Problem description: Every line below containing the word "compose" should be found and copied.

===============

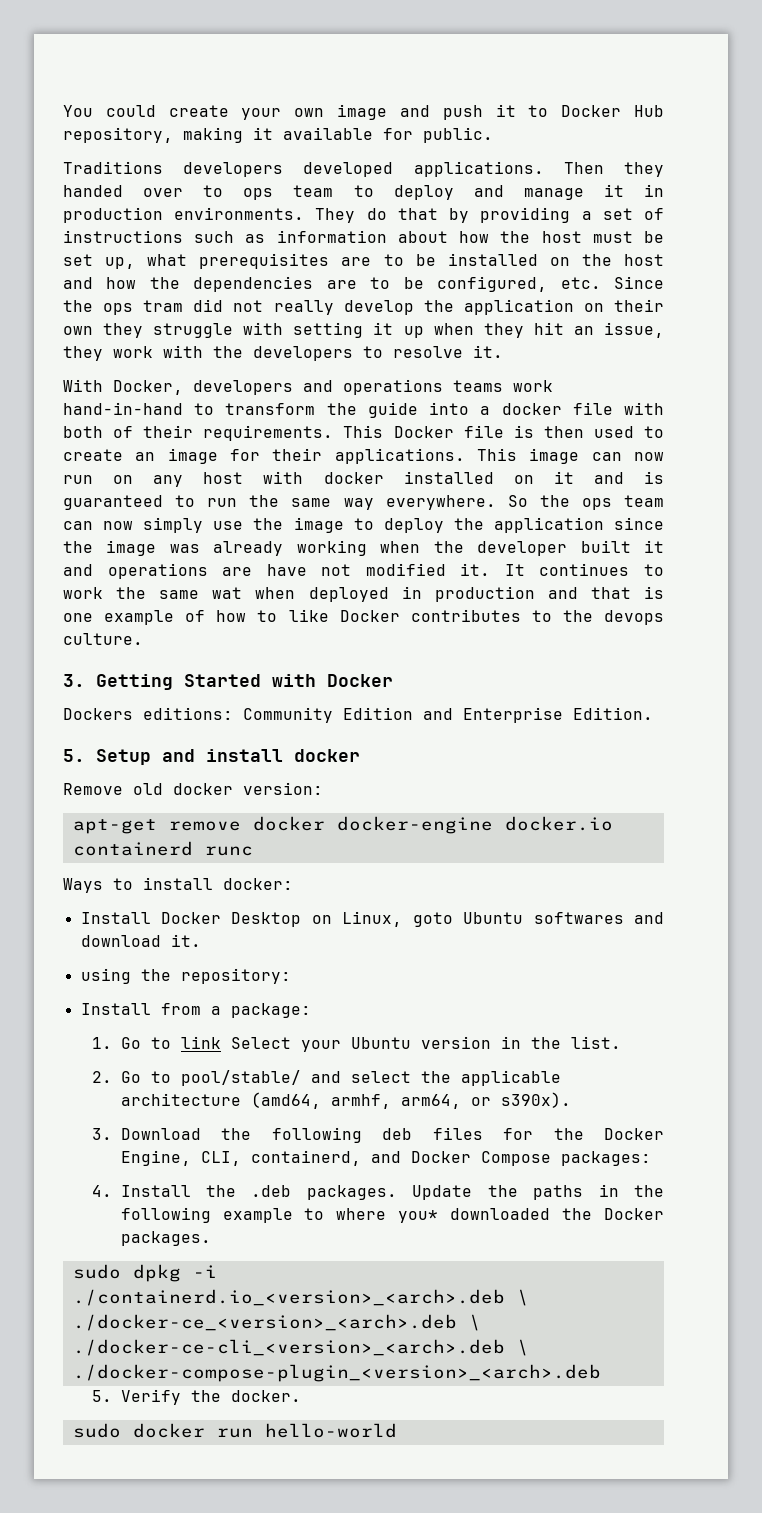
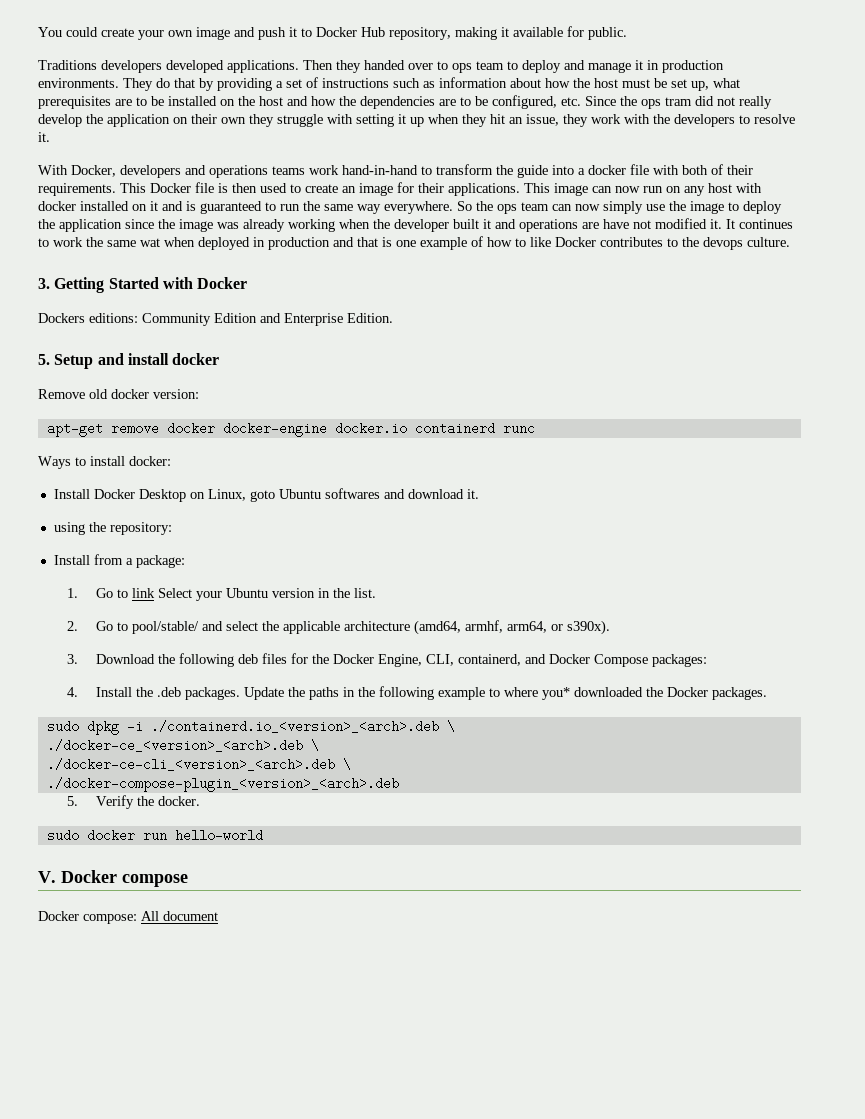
+ V. Docker compose
+ Docker compose: All document

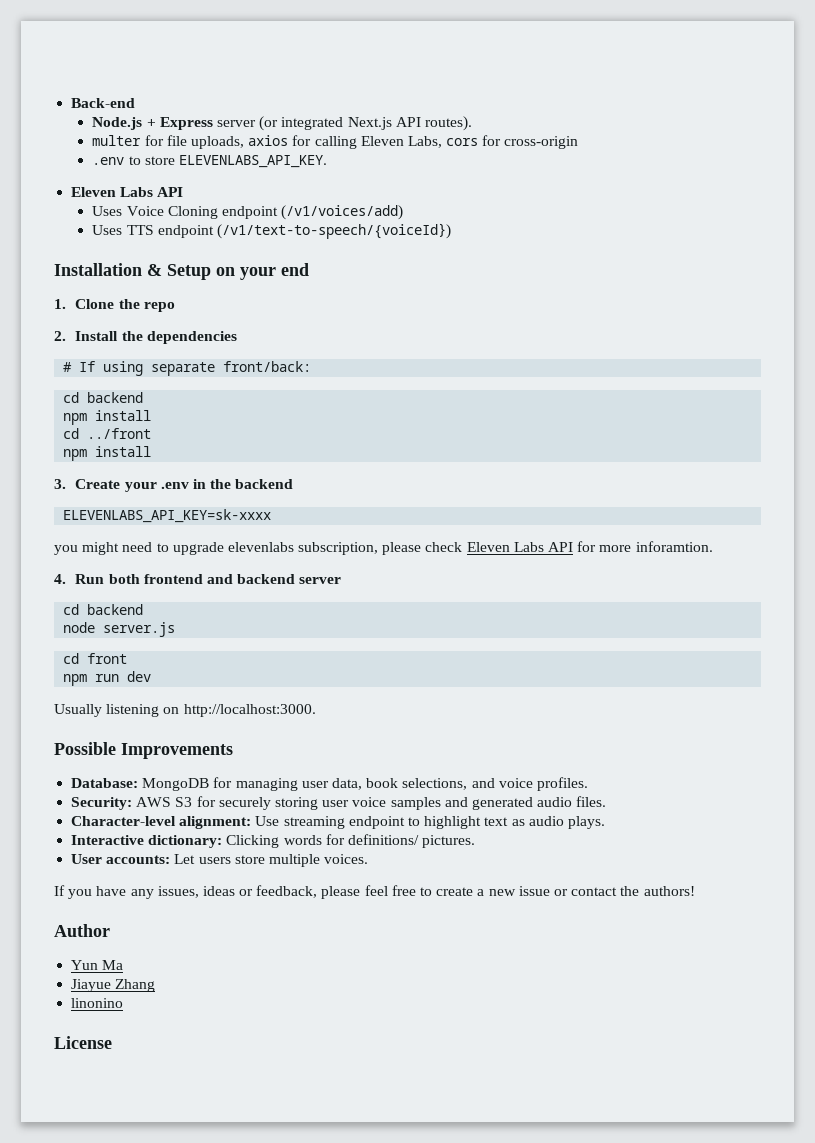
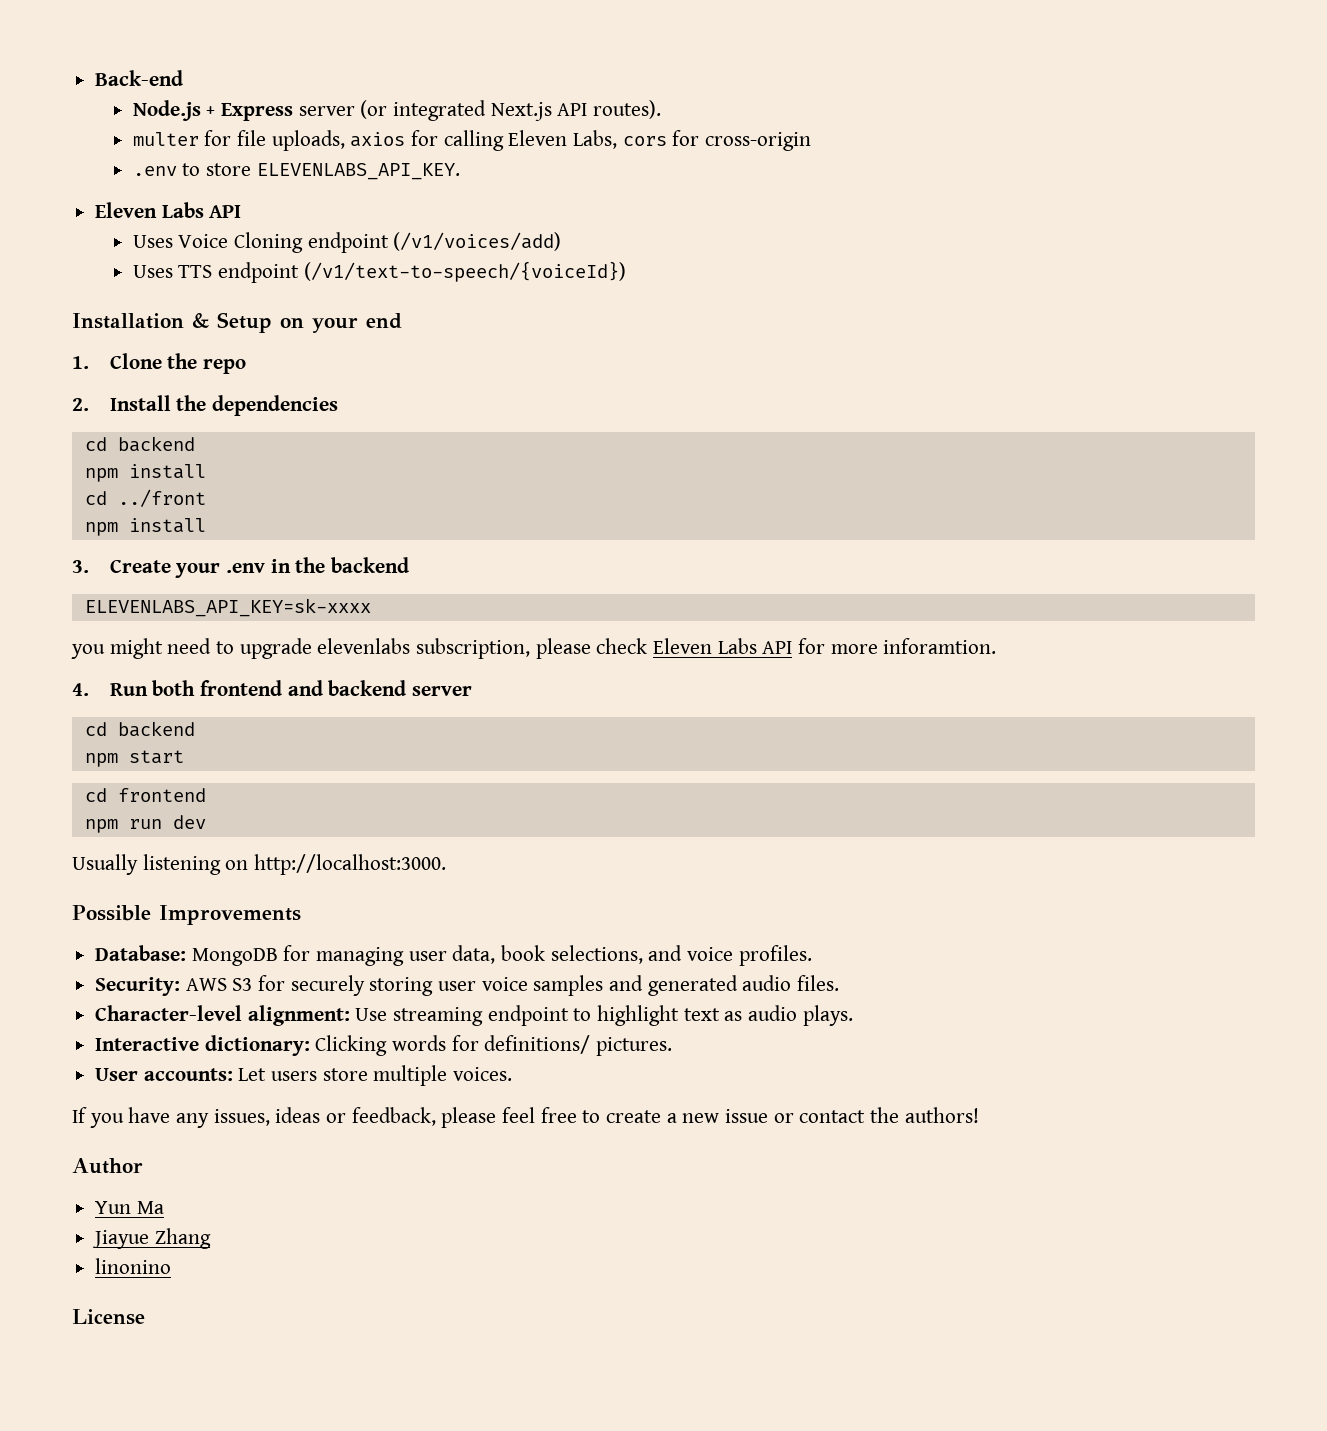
- # If using separate front/back:
- node server.js
- cd front
+ npm start
+ cd frontend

===============

Task response:
+ V. Docker compose
+ Docker compose: All document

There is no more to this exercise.